When the Endurance was crushed by pack ice, Shackleton took the three lifeboats and led the men over the ice to open water where they used the boats to travel to Elephant Island. Orde-Lees was assigned to the Dudley Docker under the command of Frank Worsley but failed to pitch in with the other men when a gale threatened to sink the small craft. Despite orders from Worsley, he climbed into his sleeping bag rather than helping with the rowing, although he immediately undertook strenuous and prolonged bailing duty when it looked as if the boat was going to sink.
Once the boats had arrived at Elephant Island, Shackleton and five men set out for South Georgia in the James Caird to fetch help. The remaining men, including Orde-Lees, were to spend months living in the remaining two boats, overturned and reinforced with stones and lit by blubber lamps. They were finally rescued on 30 August 1916. For his part in the expedition Orde-Lees received the Silver Polar Medal.
After the expedition
On Orde-Lees' return to England, World War I was raging. By now an honorary major, Orde-Lees returned to active service with the Royal Marines on 12 November 1916.  After serving on the Western Front in the Balloon Corps, Orde-Lees, with the assistance of Shackleton, secured a place in the Royal Flying Corps on 1 August 1917 where he became an enthusiastic advocate for the use of parachutes. He jumped from Tower Bridge into the River Thames to prove their effectiveness and a Parachute Committee was formed with Orde-Lees as secretary to investigate the use of parachutes for pilots. He was awarded the Air Force Cross in the 1919 New Year Honours list, and was appointed an Officer of the Order of the British Empire (OBE) on 10 October. After the war, however, Orde-Lees resigned his commission on 25 April 1919 (reportedly rather than facing a Court Martial after his involvement with a parachuting course for women sponsored by the Daily Mail) and moved to Japan where he taught parachuting techniques to the Japanese Air Force.
Japan: Mount Fuji
In Japan, Orde-Lees is best known for his winter climbs on Mount Fuji. After an unsuccessful attempt in January 1922, Orde-Lees and a climbing companion, H.S. Crisp, successfully summitted the iconic stratovolcano on 12 February 1922.
After his parachute-training duties ceased, Orde-Lees continued to live in Tokyo. He worked for a time as a correspondent for The Times, which led to an appointment at the British Embassy. His first wife having died, he remarried to a local Japanese woman, Hisako Hoya. He spent almost 20 years teaching English and reading the English news on Japanese Radio.

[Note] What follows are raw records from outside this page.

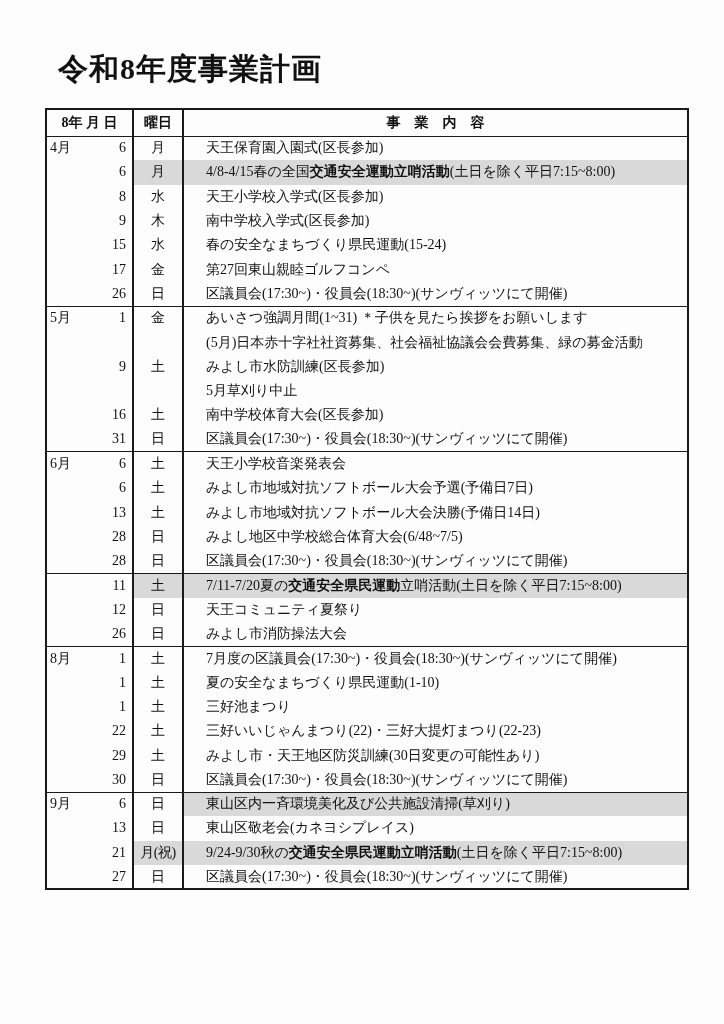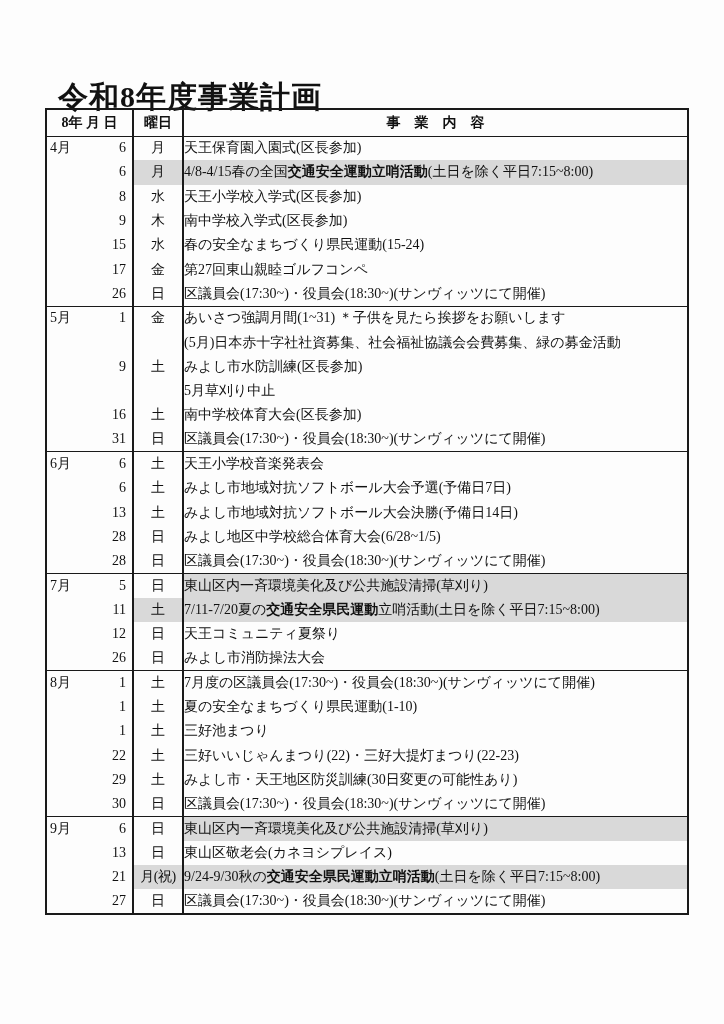--- a/index.html
+++ b/index.html
@@ -19,7 +19,6 @@
     font-weight: bold;
     letter-spacing: 1px;
     line-height: 1.1;
-    margin-top: 28px;
   }
   table.schedule {
     position: absolute;

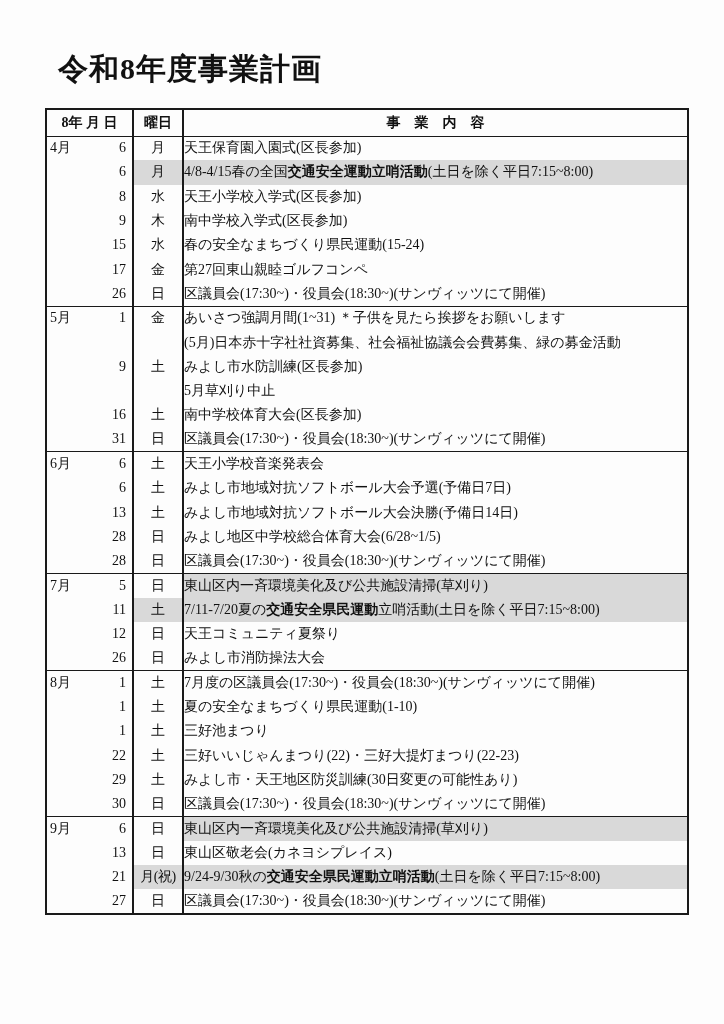--- a/index.html
+++ b/index.html
@@ -51,7 +51,7 @@
   }
   .c-dow { text-align: center; }
   .c-dow.small { font-size: 14px; letter-spacing: -0.5px; }
-  .c-content { padding-left: 0; }
+  .c-content { padding-left: 22px; }
   .hl { background: var(--hl, #d9d9d9); }
   .seg-bold { font-weight: bold; text-align: right; }
 </style>

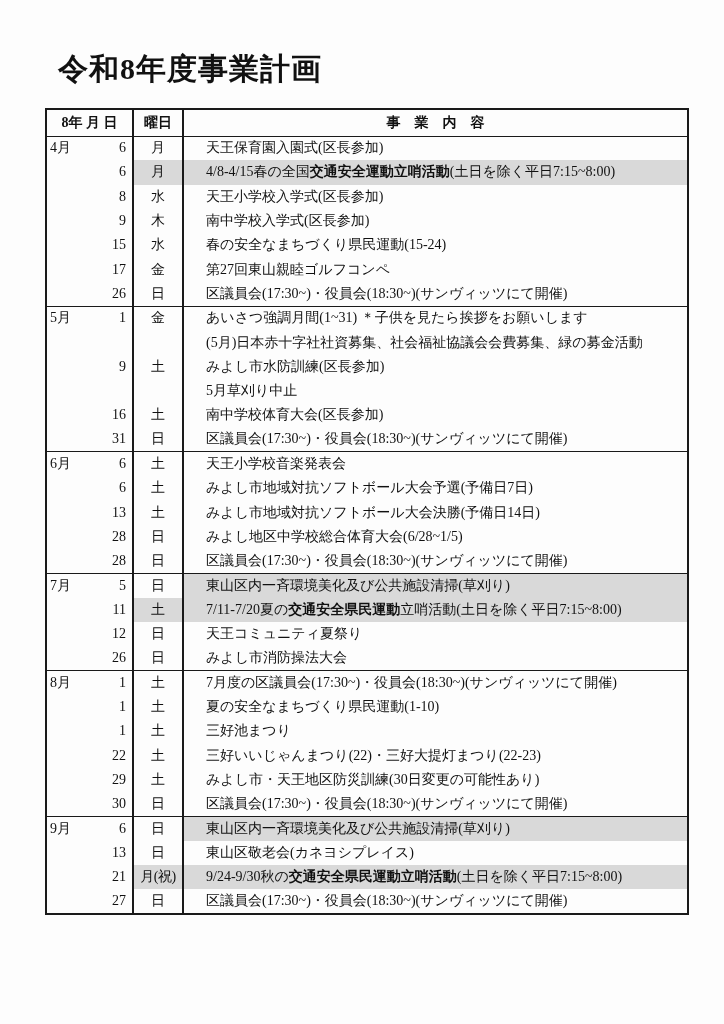--- a/index.html
+++ b/index.html
@@ -246,7 +246,7 @@
           </div>
         </td>
         <td class="c-dow">日</td>
-        <td class="c-content"><span>みよし地区中学校総合体育大会(6/28~1/5)</span></td>
+        <td class="c-content"><span>みよし地区中学校総合体育大会(6/48~7/5)</span></td>
       </tr>
       <tr>
         <td class="c-date">

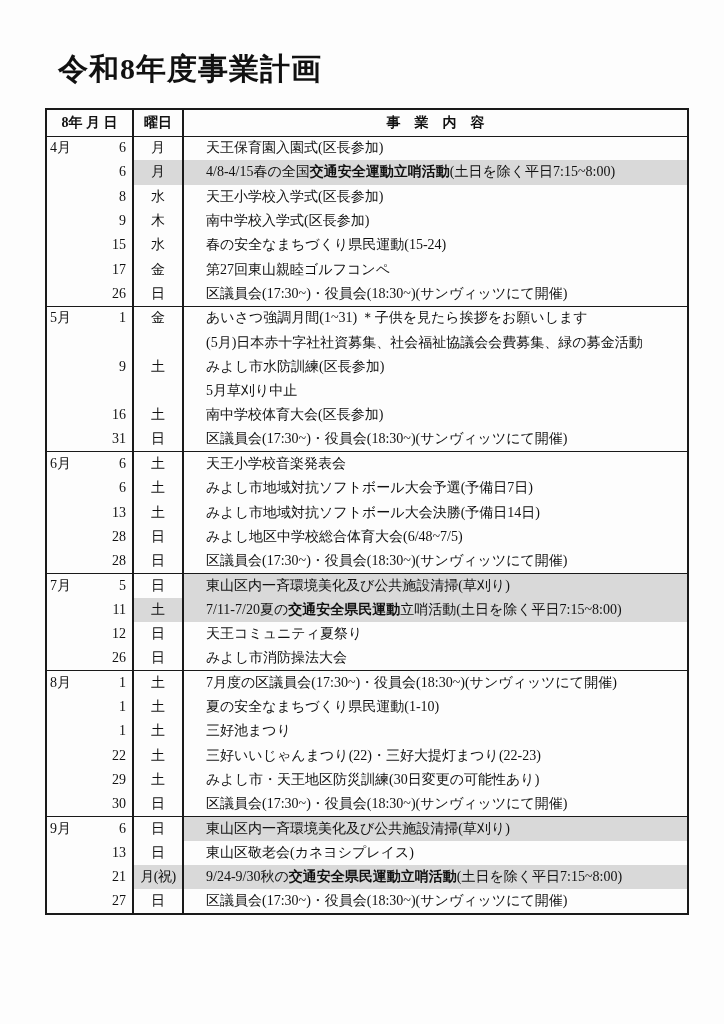--- a/index.html
+++ b/index.html
@@ -263,16 +263,6 @@
       <tr>
         <td class="c-date">
           <div class="inner">
-            <span>7月</span>
-            <span>5</span>
-          </div>
-        </td>
-        <td class="c-dow">日</td>
-        <td class="c-content hl"><span>東山区内一斉環境美化及び公共施設清掃(草刈り)</span></td>
-      </tr>
-      <tr>
-        <td class="c-date">
-          <div class="inner">
             <span></span>
             <span>11</span>
           </div>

When Japan entered World War II in 1941, Orde-Lees, as a resident alien and citizen of a hostile power, was allowed to leave with his family; they moved to Wellington, New Zealand. There he took a menial job at the New Zealand Correspondence School, although there were rumours that he was working as a spy for the British Government. After the war he wrote a regular children's travel column in the Southern Cross Newspaper and helped organise the Commonwealth Trans-Antarctic Expedition.